Start of Block

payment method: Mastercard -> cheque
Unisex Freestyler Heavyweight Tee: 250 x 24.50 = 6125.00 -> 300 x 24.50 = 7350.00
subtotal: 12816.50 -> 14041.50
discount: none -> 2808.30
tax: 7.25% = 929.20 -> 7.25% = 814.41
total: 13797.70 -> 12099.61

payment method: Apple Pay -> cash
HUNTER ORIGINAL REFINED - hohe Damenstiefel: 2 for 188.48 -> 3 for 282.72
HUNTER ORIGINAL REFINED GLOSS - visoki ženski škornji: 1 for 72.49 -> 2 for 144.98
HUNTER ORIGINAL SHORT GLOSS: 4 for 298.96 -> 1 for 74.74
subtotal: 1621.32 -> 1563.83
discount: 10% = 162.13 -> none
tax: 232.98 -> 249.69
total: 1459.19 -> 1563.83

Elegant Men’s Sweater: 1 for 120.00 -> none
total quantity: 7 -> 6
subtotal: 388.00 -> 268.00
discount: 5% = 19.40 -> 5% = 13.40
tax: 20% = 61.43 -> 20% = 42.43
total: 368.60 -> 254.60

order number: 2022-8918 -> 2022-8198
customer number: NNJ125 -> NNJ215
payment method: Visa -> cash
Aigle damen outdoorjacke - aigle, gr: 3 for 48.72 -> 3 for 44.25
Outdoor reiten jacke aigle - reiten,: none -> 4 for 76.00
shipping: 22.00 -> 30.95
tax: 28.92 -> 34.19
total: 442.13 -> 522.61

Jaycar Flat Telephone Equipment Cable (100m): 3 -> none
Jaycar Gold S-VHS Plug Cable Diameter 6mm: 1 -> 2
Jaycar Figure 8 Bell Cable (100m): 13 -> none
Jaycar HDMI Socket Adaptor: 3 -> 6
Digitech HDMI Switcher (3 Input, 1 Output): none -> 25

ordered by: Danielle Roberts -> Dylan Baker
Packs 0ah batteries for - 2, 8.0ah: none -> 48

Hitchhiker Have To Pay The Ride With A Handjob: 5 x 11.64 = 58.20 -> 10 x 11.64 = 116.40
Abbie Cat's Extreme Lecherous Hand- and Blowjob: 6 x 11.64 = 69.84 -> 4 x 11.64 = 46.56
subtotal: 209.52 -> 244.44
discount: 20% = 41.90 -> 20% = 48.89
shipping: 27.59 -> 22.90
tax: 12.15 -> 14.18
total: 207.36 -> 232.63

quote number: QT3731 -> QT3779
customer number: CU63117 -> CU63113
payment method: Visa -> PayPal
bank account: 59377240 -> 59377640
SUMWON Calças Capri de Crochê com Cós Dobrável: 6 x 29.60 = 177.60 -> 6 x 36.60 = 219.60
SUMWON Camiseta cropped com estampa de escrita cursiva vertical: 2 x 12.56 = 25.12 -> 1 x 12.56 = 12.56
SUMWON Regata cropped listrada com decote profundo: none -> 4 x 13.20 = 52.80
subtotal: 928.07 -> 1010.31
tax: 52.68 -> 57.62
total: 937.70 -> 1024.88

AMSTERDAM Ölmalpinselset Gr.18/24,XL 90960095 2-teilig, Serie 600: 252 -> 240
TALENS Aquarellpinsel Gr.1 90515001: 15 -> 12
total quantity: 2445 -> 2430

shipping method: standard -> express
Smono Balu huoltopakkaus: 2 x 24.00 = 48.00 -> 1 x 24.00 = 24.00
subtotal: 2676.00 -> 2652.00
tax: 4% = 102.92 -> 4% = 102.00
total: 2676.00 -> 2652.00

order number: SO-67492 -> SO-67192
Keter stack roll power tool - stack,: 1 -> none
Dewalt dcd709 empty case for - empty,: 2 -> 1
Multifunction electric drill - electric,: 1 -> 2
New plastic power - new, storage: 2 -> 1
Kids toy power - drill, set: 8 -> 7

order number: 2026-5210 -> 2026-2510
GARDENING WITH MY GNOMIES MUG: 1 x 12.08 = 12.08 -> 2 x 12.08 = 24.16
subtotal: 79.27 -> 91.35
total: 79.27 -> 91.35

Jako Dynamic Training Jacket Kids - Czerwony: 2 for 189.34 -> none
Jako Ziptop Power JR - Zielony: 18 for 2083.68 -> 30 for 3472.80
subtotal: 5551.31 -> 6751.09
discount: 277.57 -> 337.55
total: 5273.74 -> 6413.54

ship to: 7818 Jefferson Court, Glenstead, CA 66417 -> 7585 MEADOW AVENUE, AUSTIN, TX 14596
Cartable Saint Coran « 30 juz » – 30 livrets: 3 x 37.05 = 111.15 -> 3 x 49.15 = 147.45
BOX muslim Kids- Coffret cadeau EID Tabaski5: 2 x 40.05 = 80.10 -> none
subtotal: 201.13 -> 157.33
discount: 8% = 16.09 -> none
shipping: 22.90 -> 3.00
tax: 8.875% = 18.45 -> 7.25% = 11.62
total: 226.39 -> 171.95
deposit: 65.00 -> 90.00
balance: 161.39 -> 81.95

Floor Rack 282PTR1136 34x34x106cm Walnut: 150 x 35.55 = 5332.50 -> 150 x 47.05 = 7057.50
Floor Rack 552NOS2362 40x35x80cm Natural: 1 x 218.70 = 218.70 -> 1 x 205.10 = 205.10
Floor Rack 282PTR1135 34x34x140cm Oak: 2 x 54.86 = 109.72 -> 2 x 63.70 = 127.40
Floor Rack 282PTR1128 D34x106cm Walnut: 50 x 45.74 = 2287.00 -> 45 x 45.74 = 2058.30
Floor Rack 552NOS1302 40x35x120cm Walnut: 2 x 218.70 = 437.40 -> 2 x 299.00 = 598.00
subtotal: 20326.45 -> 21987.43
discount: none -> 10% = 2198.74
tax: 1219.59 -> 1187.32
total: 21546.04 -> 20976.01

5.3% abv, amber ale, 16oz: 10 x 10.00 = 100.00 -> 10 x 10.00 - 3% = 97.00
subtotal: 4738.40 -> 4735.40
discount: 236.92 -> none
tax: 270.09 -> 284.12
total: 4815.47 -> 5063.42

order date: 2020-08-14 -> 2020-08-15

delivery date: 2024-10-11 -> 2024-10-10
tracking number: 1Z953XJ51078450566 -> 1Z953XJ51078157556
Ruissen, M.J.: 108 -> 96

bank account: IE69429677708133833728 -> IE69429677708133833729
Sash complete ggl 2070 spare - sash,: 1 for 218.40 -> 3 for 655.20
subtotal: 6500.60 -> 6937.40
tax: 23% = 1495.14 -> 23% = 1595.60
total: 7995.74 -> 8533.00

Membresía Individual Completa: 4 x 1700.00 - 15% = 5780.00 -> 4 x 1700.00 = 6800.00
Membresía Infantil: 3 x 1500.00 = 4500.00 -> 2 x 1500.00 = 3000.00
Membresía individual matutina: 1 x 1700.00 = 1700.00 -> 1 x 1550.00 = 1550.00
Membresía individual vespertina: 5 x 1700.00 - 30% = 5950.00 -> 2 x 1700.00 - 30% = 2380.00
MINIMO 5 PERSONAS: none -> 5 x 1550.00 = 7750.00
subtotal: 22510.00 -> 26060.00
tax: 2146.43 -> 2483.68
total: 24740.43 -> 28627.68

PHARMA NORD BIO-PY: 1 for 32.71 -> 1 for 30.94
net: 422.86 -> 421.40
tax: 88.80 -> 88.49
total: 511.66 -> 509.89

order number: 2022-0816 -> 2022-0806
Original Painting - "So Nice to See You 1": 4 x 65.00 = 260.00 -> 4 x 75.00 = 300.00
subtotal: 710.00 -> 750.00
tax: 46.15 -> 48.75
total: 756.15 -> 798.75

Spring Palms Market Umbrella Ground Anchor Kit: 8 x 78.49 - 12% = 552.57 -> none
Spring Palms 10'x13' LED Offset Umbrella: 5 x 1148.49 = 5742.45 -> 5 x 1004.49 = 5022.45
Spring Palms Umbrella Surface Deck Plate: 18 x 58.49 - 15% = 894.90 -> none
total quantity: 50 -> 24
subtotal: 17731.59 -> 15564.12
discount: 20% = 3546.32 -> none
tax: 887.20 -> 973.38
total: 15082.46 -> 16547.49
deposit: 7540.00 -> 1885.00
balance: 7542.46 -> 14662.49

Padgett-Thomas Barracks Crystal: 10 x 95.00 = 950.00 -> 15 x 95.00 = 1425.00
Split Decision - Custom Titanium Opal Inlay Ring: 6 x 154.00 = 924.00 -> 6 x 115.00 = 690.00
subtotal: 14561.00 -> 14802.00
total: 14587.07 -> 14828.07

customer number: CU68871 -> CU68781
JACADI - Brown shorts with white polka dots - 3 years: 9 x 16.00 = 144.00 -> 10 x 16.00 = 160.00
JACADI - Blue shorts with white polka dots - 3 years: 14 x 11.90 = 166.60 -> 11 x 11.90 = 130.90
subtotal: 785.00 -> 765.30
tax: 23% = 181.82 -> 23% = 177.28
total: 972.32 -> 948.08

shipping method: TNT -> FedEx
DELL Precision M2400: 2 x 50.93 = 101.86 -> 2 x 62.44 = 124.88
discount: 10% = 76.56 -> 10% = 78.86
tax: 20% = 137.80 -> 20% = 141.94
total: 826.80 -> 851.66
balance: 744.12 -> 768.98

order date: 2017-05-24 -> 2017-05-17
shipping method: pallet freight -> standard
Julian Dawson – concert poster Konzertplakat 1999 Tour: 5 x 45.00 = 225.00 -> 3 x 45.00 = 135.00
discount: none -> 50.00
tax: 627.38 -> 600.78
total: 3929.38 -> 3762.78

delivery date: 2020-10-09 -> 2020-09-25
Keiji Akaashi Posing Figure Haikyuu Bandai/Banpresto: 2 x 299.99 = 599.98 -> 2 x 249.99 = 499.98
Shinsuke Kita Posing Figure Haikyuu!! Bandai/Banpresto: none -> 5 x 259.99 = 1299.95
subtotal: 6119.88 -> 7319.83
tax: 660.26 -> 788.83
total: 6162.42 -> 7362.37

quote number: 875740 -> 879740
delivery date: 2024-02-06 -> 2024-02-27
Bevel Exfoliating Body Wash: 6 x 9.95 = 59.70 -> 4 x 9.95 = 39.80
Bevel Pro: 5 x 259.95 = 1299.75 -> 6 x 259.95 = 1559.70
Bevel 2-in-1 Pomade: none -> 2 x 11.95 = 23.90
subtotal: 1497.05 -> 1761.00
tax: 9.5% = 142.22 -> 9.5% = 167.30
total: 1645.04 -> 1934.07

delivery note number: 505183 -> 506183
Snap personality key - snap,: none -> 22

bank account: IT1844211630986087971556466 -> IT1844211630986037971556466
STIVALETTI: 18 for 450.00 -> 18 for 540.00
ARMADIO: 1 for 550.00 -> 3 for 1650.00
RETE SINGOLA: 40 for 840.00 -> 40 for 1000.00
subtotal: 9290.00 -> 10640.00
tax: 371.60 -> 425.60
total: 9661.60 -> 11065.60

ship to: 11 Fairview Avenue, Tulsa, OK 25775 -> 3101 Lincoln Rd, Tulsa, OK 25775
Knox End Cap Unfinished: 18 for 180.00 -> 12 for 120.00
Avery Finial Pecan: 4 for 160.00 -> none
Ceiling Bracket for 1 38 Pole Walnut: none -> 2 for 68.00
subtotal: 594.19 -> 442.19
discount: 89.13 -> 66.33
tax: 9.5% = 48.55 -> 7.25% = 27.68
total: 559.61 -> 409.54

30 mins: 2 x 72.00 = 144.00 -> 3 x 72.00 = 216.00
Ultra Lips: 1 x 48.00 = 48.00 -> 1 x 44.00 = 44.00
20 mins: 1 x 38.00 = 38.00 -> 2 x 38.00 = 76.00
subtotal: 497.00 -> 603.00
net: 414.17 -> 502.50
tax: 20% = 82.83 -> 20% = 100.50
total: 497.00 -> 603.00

End of Block

*WHAT IS BEING ASKED:* Which lines of the data hold the string "Jaycar"? Return each of them.

*ANSWER TO THIS PROBLEM:*
Jaycar Flat Telephone Equipment Cable (100m): 3 -> none
Jaycar Gold S-VHS Plug Cable Diameter 6mm: 1 -> 2
Jaycar Figure 8 Bell Cable (100m): 13 -> none
Jaycar HDMI Socket Adaptor: 3 -> 6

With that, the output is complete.